Games will also include rules about what is not allowed in the course of play. Nearly all games include rules that favor less efficient over more efficient ways to achieve the goal. Indeed, sometimes the most logical and easiest solution is not available. Take soccer for example. Most of us would agree it would be easier to throw the ball into the goal than to kick it. However, if this were the case, soccer would cease to be soccer and would become handball. How often during a game of golf do you wish you could kick the ball from behind a tree or throw it out of a bunker or over a water hazard?


As Suits quotes, "In anything but a game, the gratuitous introduction of unnecessary obstacles to the achievement of an end is regarded as a decidedly irrational thing to do, whereas in games it appears to be an absolutely essential thing to do" (Suits, 1978, page 39). And so these limits are put in games in order to make them fun and challenging. Whereas in work and daily life we try to avoid all unnecessary obstacles, in games we do exactly the opposite.


Huizinga (1950, page 13) also comments how games and play move outside our ordinary lives:

Summing up the formal characteristics of play we might call it a free activity standing quite consciously outside "ordinary" life as being "not serious," but at the same time absorbing the player intensely and utterly. It is an activity connected with no material interest, and no profit can be gained by it. It proceeds within its own proper boundaries of time and space according to fixed rules and in an orderly manner. It promotes the formation of social groupings which tend to surround themselves with secrecy and to stress their difference from the world by disguise or other means.

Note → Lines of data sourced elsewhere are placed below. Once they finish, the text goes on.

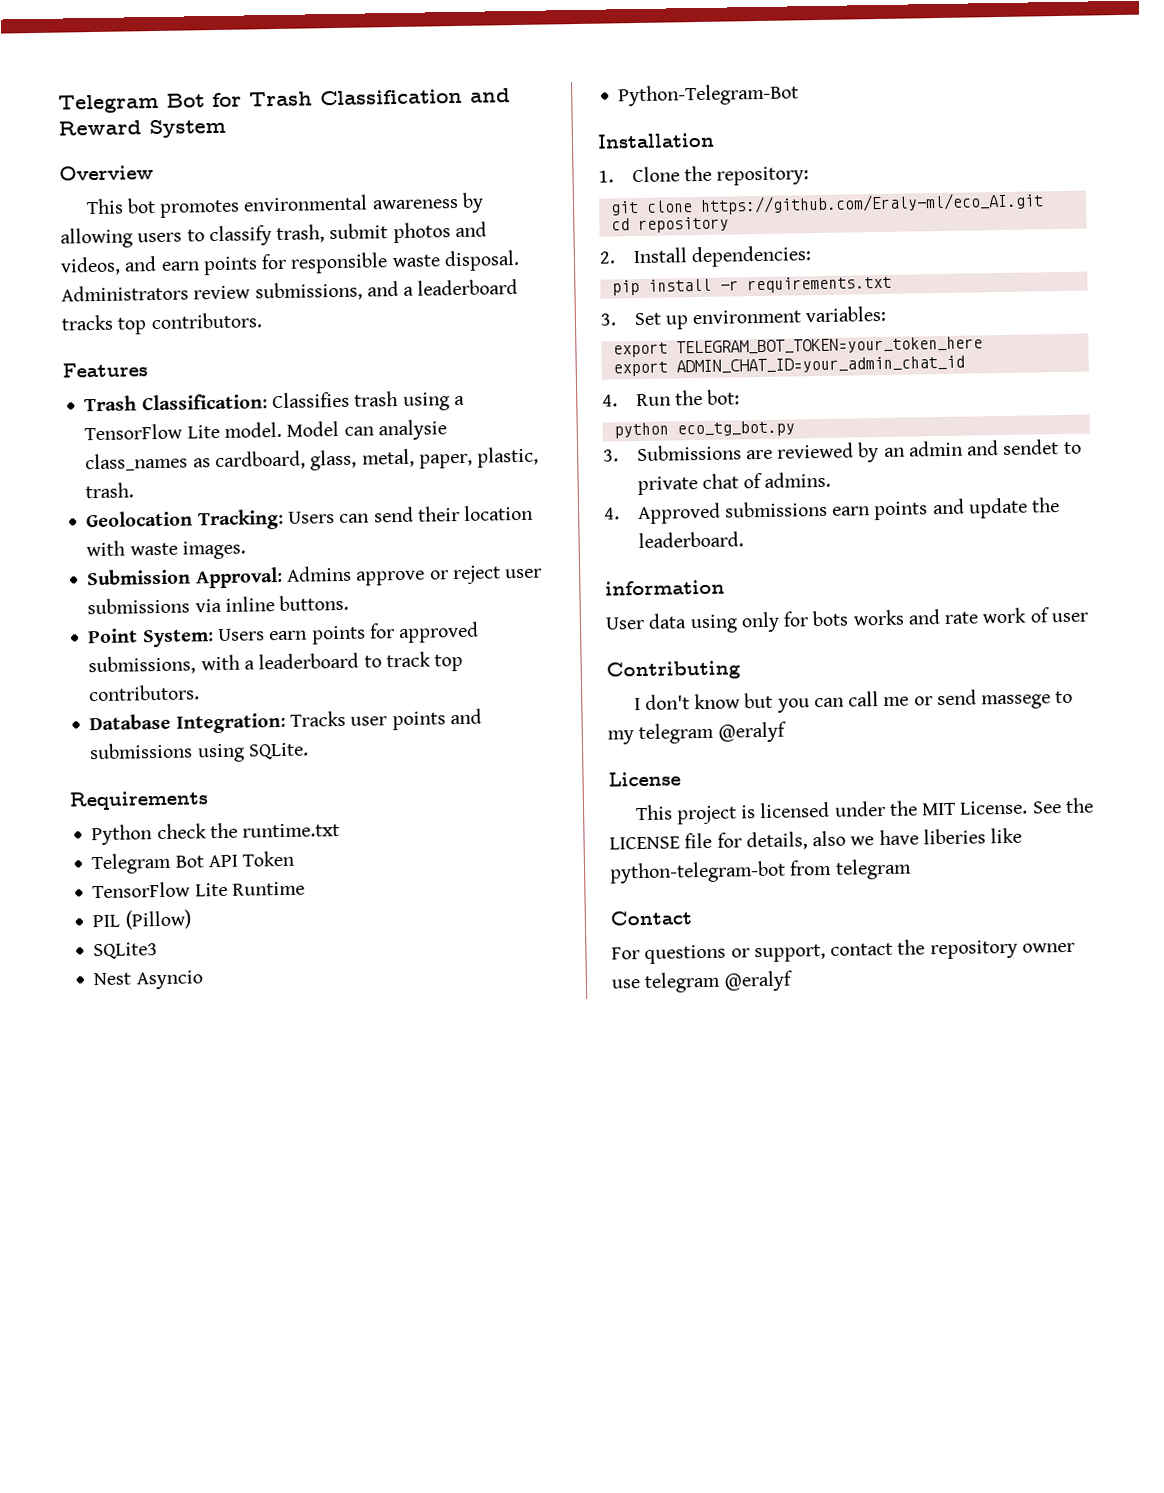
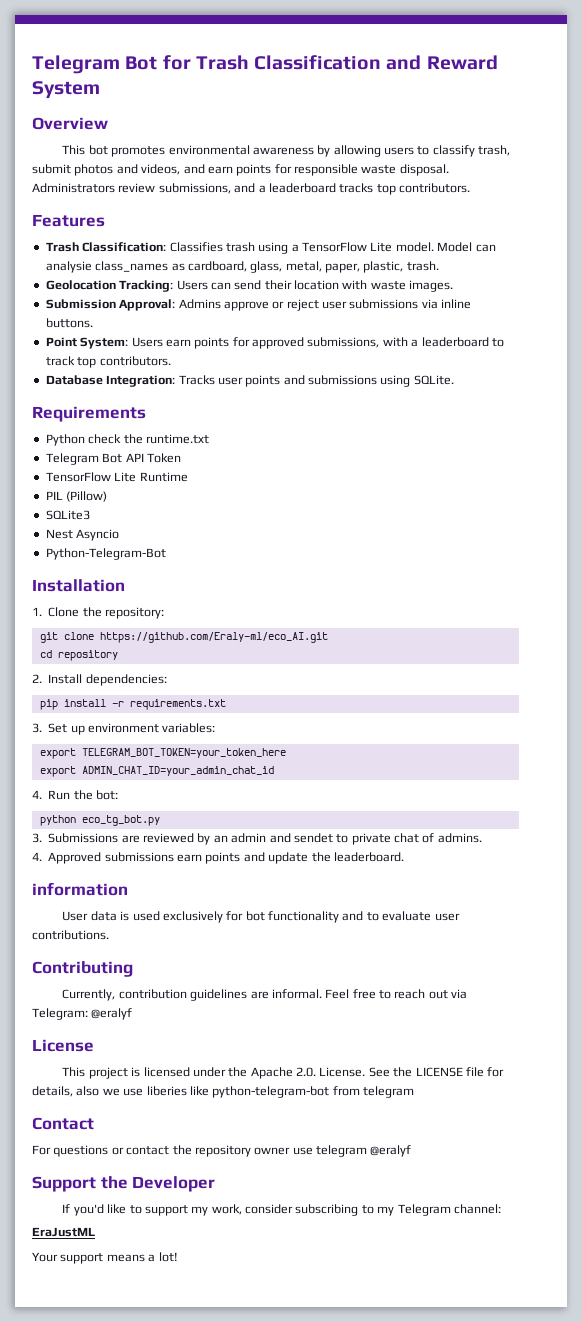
- User data using only for bots works and rate work of user
+ User data is used exclusively for bot functionality and to evaluate user contributions.
- I don't know but you can call me or send massege to my telegram @eralyf
+ Currently, contribution guidelines are informal. Feel free to reach out via Telegram: @eralyf
- This project is licensed under the MIT License.
+ This project is licensed under the Apache 2.0. License.
- See the LICENSE file for details, also we have liberies like python-telegram-bot from telegram
+ See the LICENSE file for details, also we use liberies like python-telegram-bot from telegram
- For questions or support, contact the repository owner use telegram @eralyf
+ For questions or contact the repository owner use telegram @eralyf
+ Support the Developer
+ If you'd like to support my work, consider subscribing to my Telegram channel:
+ EraJustML
+ Your support means a lot!

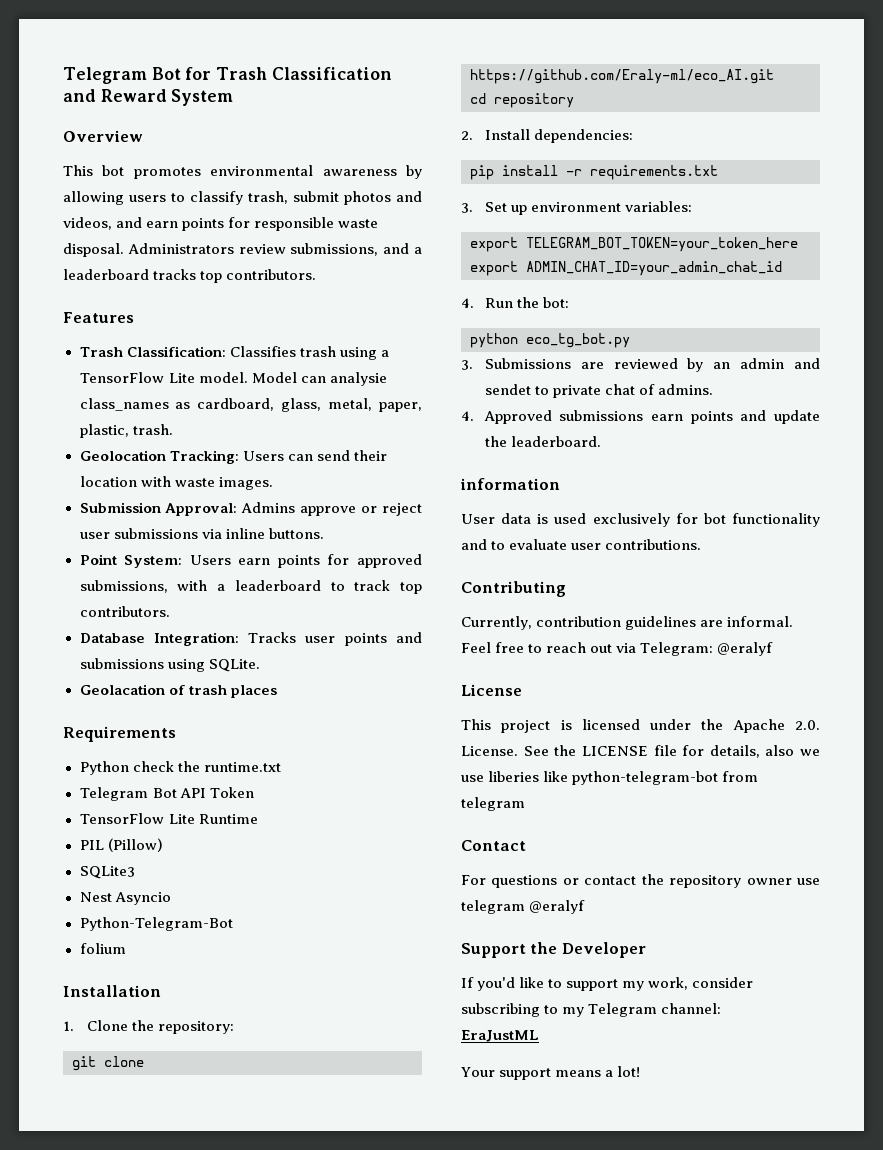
+ Geolacation of trash places
+ folium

The descriptive and defining frameworks, together with a game's restrictions, make up a game's constitutive rules: those that define all of the circumstances that must be satisfied when participating in a game. That is, constitutive rules delineate the means that must, can, and cannot be employed in pursuit of the goal of the game.


Games Require the Acceptance of Rules by the Players

The fourth necessary condition to legitimize a game is the acceptance of the constitutive rules. Unless all players are operating from the same set of rules and agree to these, the game cannot exist. Although fair play is defined as conduct that adheres to the rules, it is still preceded by the acceptance of these rules in spirit so as to make the game possible. How often do backyard games break down because of disputes over the agreed-upon rules?


So all games must fulfill the four conditions. There must be a goal, rules that provide the framework of the game, rules that restrict what people can do in order to provide challenge from both thinking and physical perspectives, and players who are in accord when they play the game. When students design their own games, it is useful for them to begin by thinking of these conditions. In chapters 5 through 9 there are templates aimed at helping students think about how to develop a game's goal and its constitutive rules.